Benjamin Péret arrived at the Rue Jacob in order to exhort Max to break with Paul Eluard: the order went out to sabotage his poetry.

‘Breton believes himself to be the great incorruptible, and exercises a reign of terror in the name of Surrealist ethics,’ Max announces, clearly angry. ‘Eluard is my brother, I came to France because of him, he bought my first works and I owe him everything. In addition to all that he is a great poet, in sharp contrast to André.’
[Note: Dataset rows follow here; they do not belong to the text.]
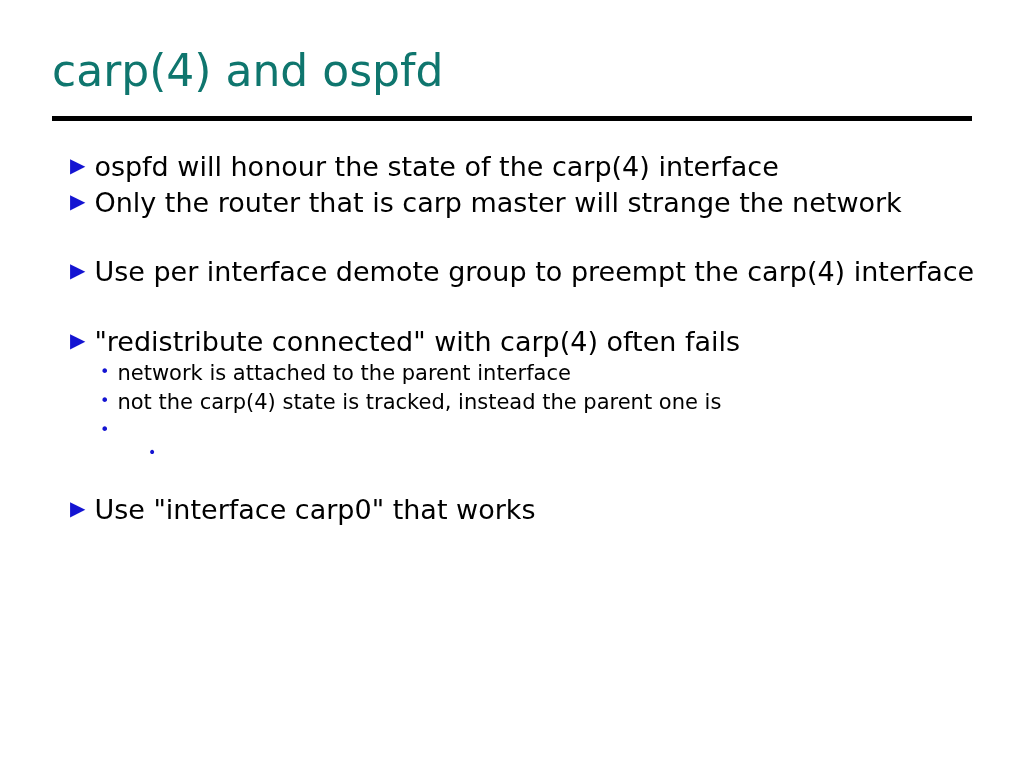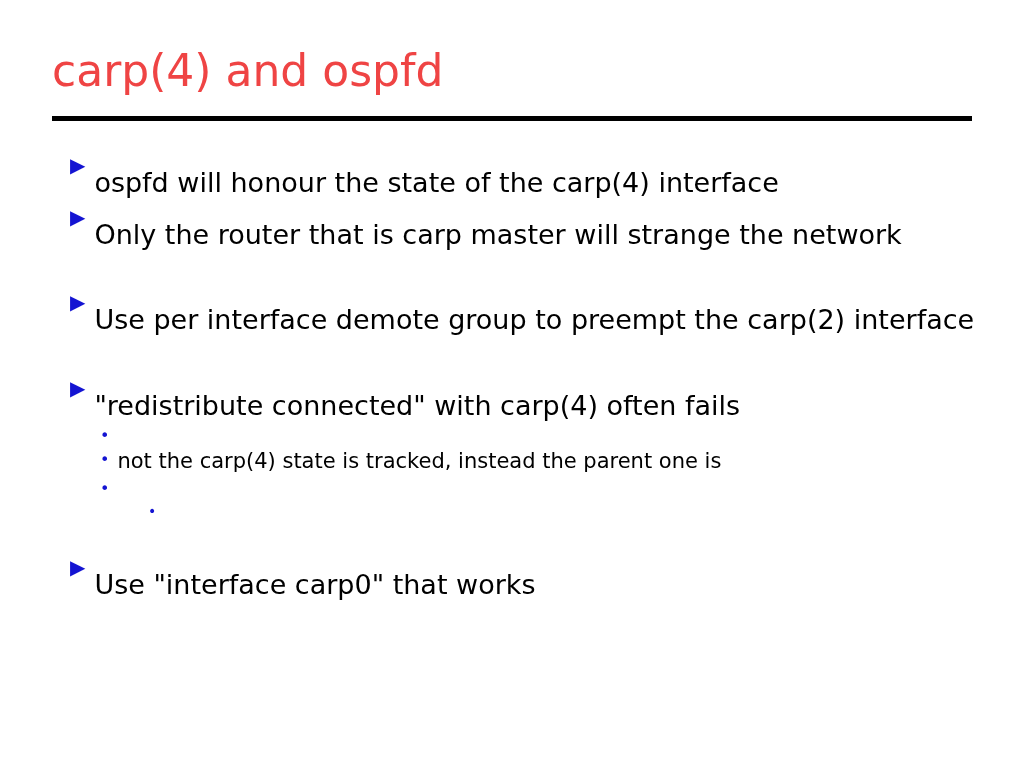--- a/index.html
+++ b/index.html
@@ -27,7 +27,7 @@
     font-size: 44px;
     line-height: 1.05;
     font-weight: normal;
-    color: #ef4444;
+    color: #0f766e;
     letter-spacing: 0px;
   }
   .title-rule {

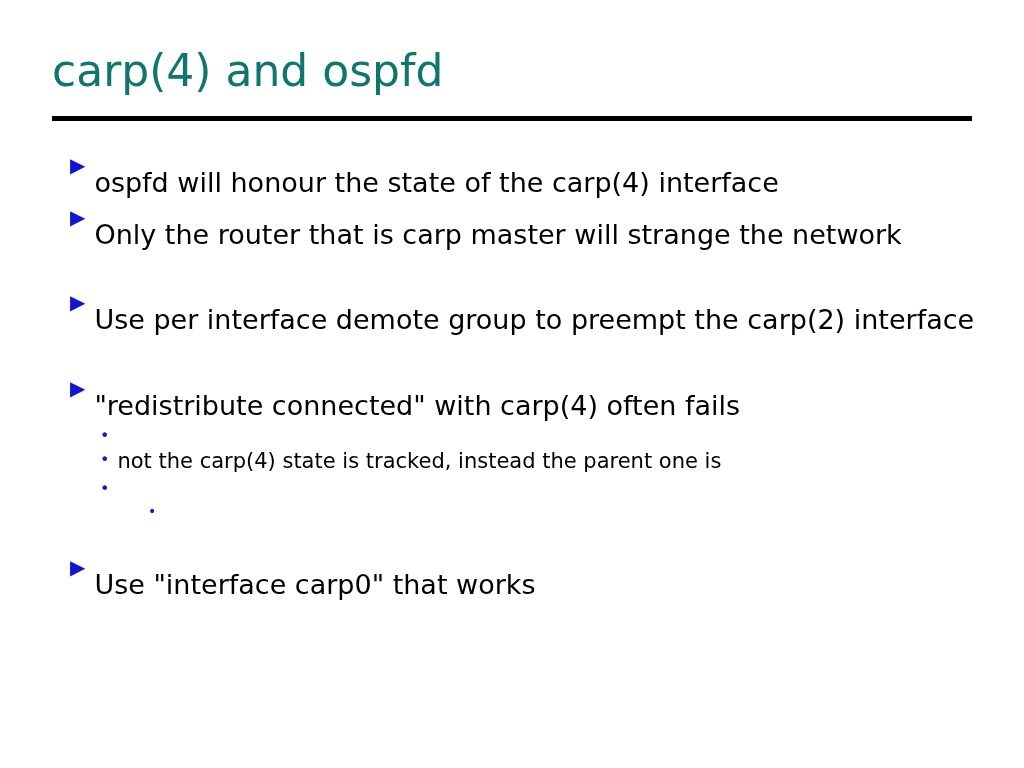--- a/index.html
+++ b/index.html
@@ -60,7 +60,6 @@
   }
   .l1 .txt {
     flex: 1 1 auto;
-    margin-top: 16px;
   }
   .l2 {
     display: flex;

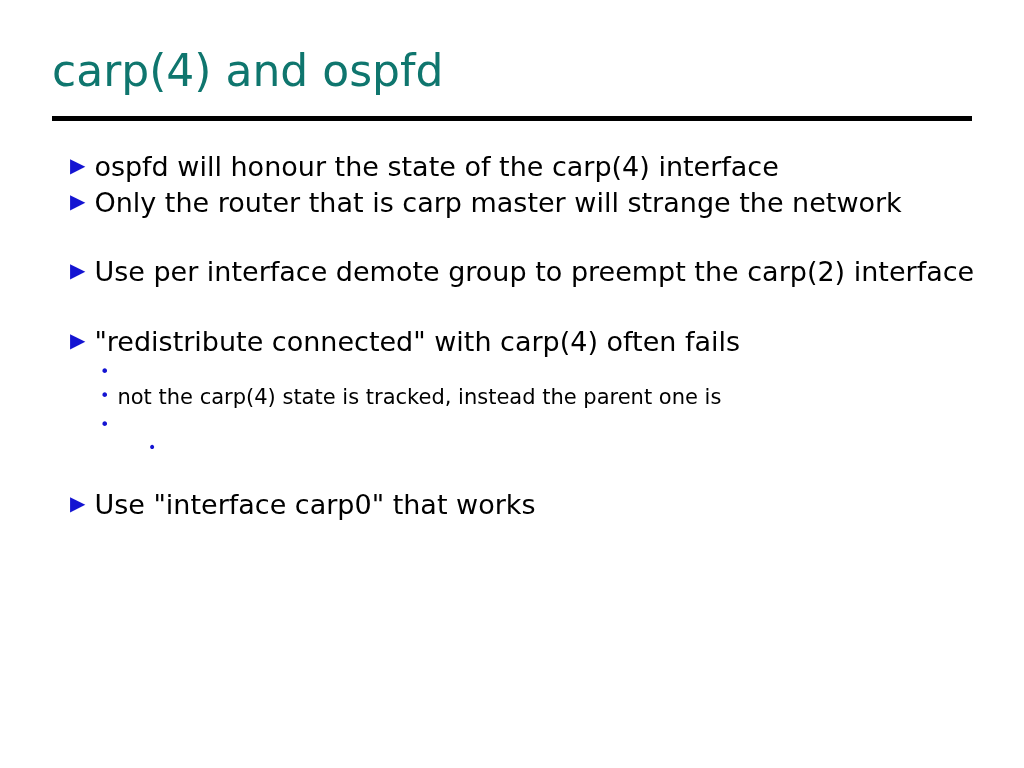--- a/index.html
+++ b/index.html
@@ -118,7 +118,7 @@
 
     <div class="l1">
       <span class="bullet">▶</span>
-      <span class="txt">Use per interface demote group to preempt the carp(2) interface</span>
+      <span class="txt">Use per interface demote group to preempt the carp(4) interface</span>
     </div>
 
     <div class="gap-md"></div>

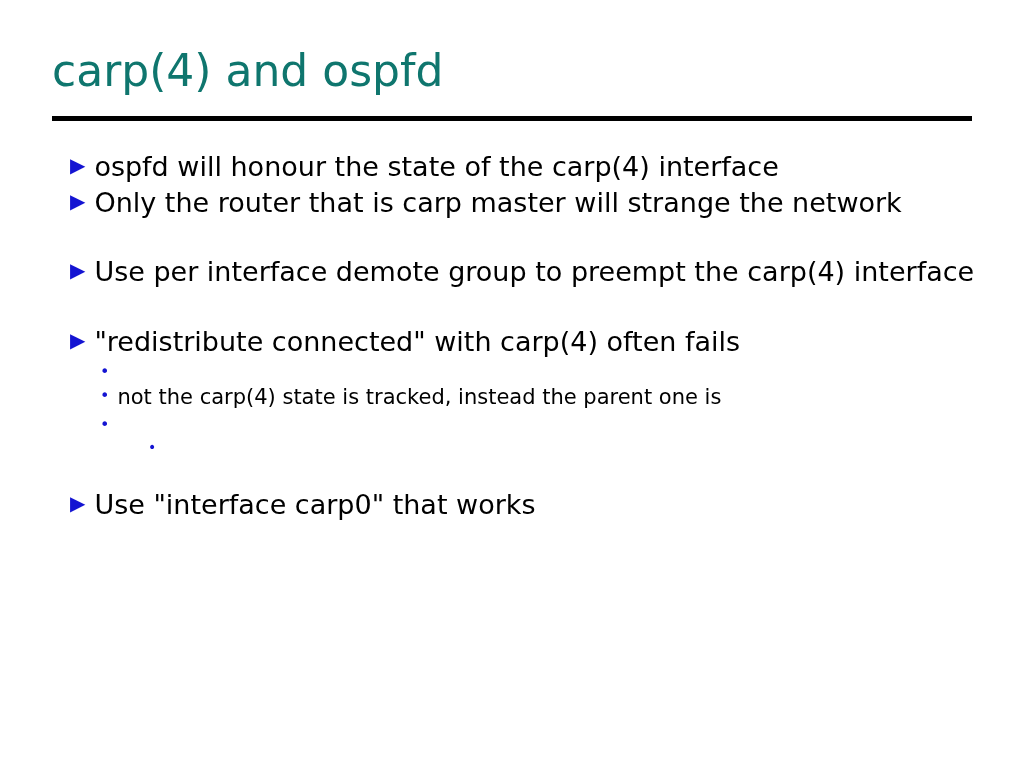--- a/index.html
+++ b/index.html
@@ -130,6 +130,7 @@
 
     <div class="l2">
       <span class="bullet">•</span>
+      <span class="txt">network is attached to the parent interface</span>
     </div>
 
     <div class="l2">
‘Are you then not going to condemn him?’

‘Most certainly I am not!’

Together with Paul Eluard and Man Ray, Max Ernst writes The Man who Lost his Skeleton, a diatribe against the Surrealist leader and his edicts.

Back in his room, Max is spinning the bicycle wheel he has attached to a circular bench. To him, no artist has anything in particular to boast of. At the end of the day, the source of art lies in the unconscious, and who has ever defined that with any degree of certainty? Reserved and ironic, he observes his colleagues furiously debating their ambitions, their nightmares, and their scandals.

The circle of admirers, detractors and collectors gathered around Breton and his followers is magnetic, and the painters are dependent on protectors and sponsors. In the art world, a patron is more important than a lover.

‘I can’t stand Paris any more,’ Max says in despair, fed up with Breton, with in-fighting, with squabbles and all the surrealists’ pettiness.

‘Then we could leave,’ Leonora encourages him.

When they arrive at St. Martin, the first thing they do is to hire some bikes. A bicycle is freedom. Pedalling along behind Max matches having an orgasm, for the way the wind fills her face and makes her hair wild. Sometimes Max dumps the bike, pushes Leonora into the trees and there, away from the road, takes her with all his strength. His body burns and sets fire to hers.

Once more they rent the room over Alphonsine’s café: ‘This morning I found another spider in your bedroom.’

17. ST. MARTIN D’ARDECHE

LEONORA AND MAX find an eighteenth-century farmhouse and set about making their imprint on the stone floor and the stone bed, against stone walls, the heat of the sun inflaming their ardour. Max, who once upon a time used to say: ‘I have only ever experienced joy by rising to a challenge,’ is now humbled by such happiness. His sense of intimacy is feline, he adores Leonora like a cat and he explores every millimetre of her body like a spider, licking her, distinguishing her every odour moving from the scent of her hair and her skin, tasting her mouth, tongue and tears.

‘I am so absurdly happy, I am convinced that something horrible is going to happen,’ Leonora tells him.

‘So … what if we were to remain here for good?’ Max suggests.

Leonora takes in a dog and a pregnant cat who gives birth to six kittens. She looks after them as if they were her own offspring. Max decides to sculpt them in stone, alongside a woman bearing a fish in her arms.

‘My one desire is to live with Leonora for as long as the world permits,’ Max writes to his son Jimmy.

The world is that of Marie-Berthe Aurenche, the Surrealists, and the ominous rumour of war.